» **Problem statement**:
Going down the data below, set down exactly the line with "discount: 8% = 0.64 -> none" and each line after it through the line with "total: 9.56 -> 34.39"; no other lines.

******************************

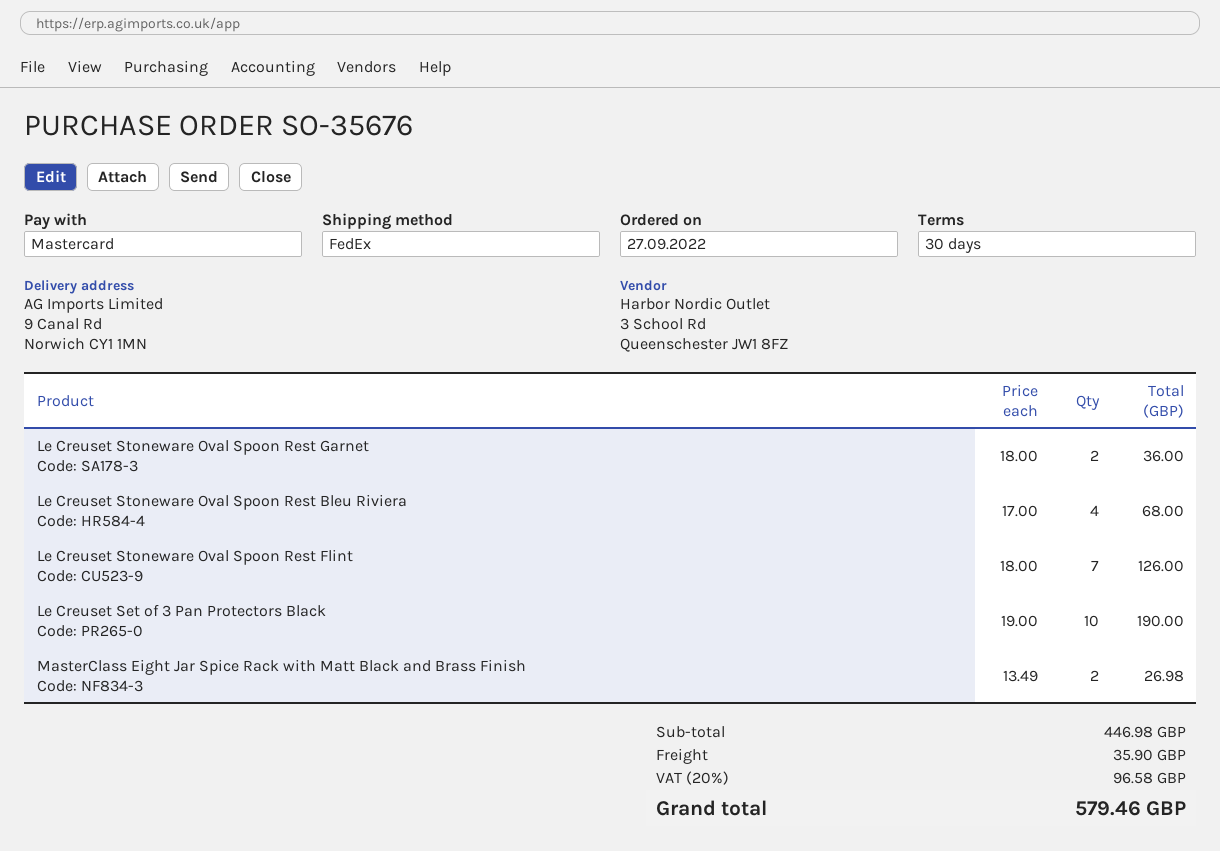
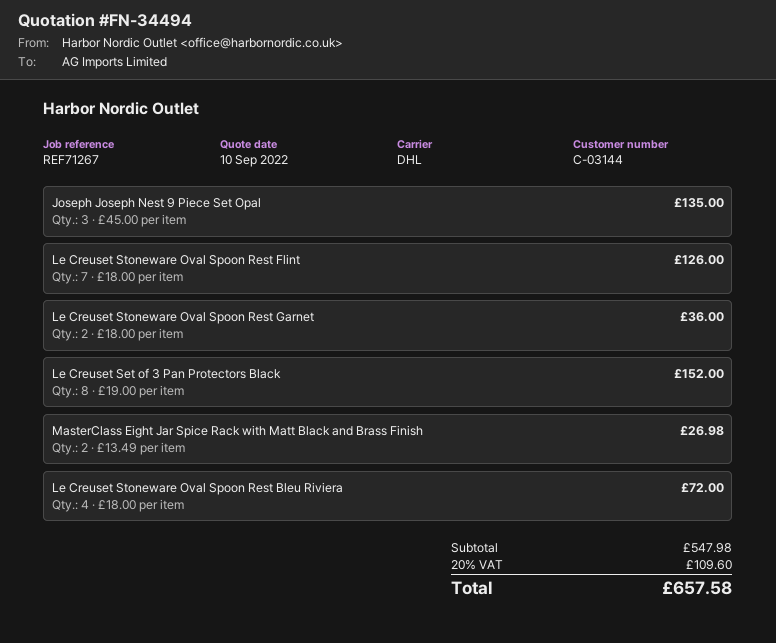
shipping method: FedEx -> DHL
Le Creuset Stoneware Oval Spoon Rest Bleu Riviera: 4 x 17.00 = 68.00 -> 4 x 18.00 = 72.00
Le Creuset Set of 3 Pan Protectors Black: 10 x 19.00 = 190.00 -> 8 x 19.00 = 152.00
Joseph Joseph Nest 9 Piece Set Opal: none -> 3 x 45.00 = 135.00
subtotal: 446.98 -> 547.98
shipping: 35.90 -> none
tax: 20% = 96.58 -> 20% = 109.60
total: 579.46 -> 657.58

******************************

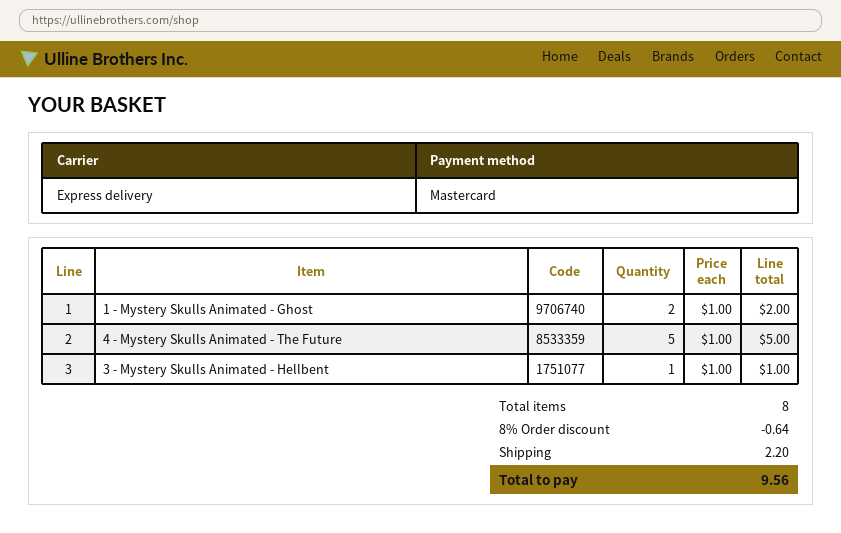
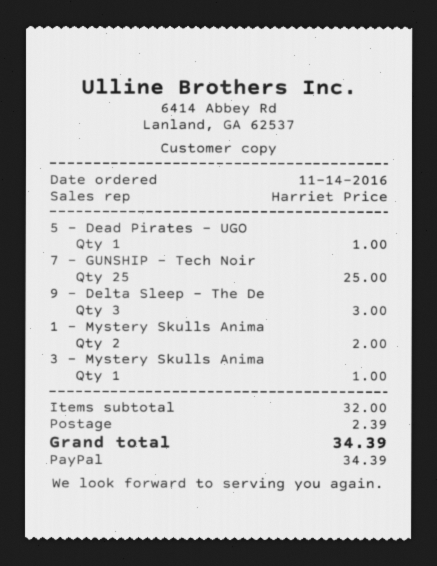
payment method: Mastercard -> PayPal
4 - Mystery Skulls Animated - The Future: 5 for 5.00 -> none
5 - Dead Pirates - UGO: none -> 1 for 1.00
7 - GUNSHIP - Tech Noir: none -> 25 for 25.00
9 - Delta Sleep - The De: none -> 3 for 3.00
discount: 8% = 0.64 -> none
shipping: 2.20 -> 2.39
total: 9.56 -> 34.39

******************************

» **Expected answer**:
discount: 8% = 0.64 -> none
shipping: 2.20 -> 2.39
total: 9.56 -> 34.39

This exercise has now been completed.